Velero: GCP: Backup marked completed, even though snapshots are not ready yet

Created on 21 Feb 2020 · 11Comments · Source: vmware-tanzu/velero

What steps did you take and what happened:
In our automation, I am creating backups on one cluster and then restore them on another within the same GCP project.
To backup, I use:

velero backup create mybackup --storage-location gcp-s3 --include-namespaces mynamespace,myothernamespace --include-resources persistentvolumes --include-cluster-resources --snapshot-volumes --ttl 24h --wait

After some time the backup completes.

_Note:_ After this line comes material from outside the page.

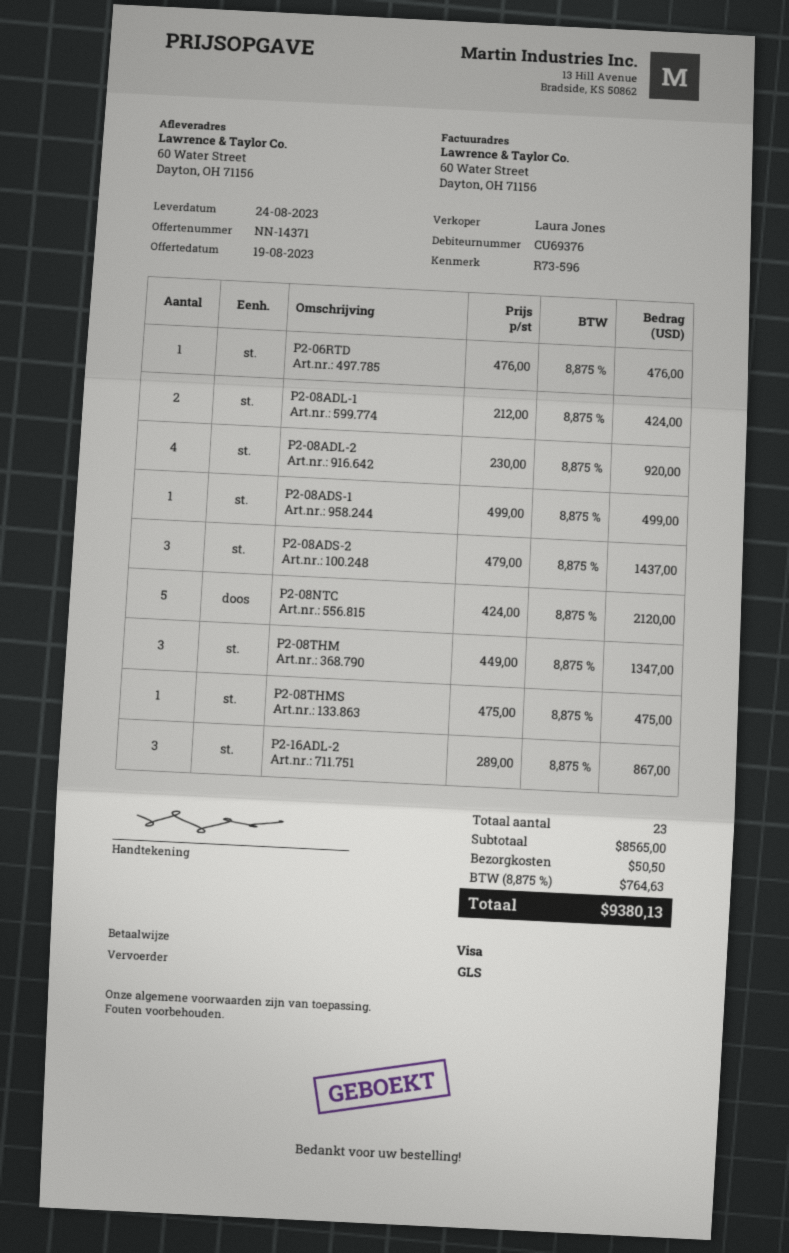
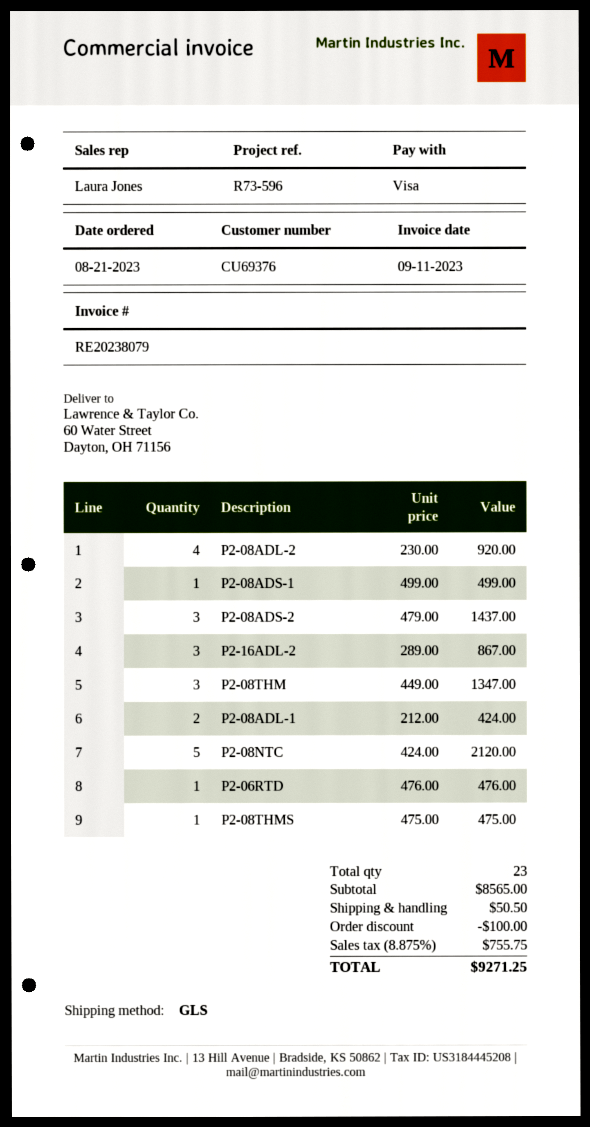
discount: none -> 100.00
tax: 8.875% = 764.63 -> 8.875% = 755.75
total: 9380.13 -> 9271.25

However, when I check GCP -> Compute -> Snapshots, I see that not all snapshots are ready yet.
When restoring this 'completed' backup, I get some error messages,
so in my automation I included a step where I check all snapshots from the backup and only continue when all snapshots are marked as ready.

What did you expect to happen:
When I pass --wait to the backup command I expect the backup to be usable and all involved steps to be done before reporting a 'completed' status.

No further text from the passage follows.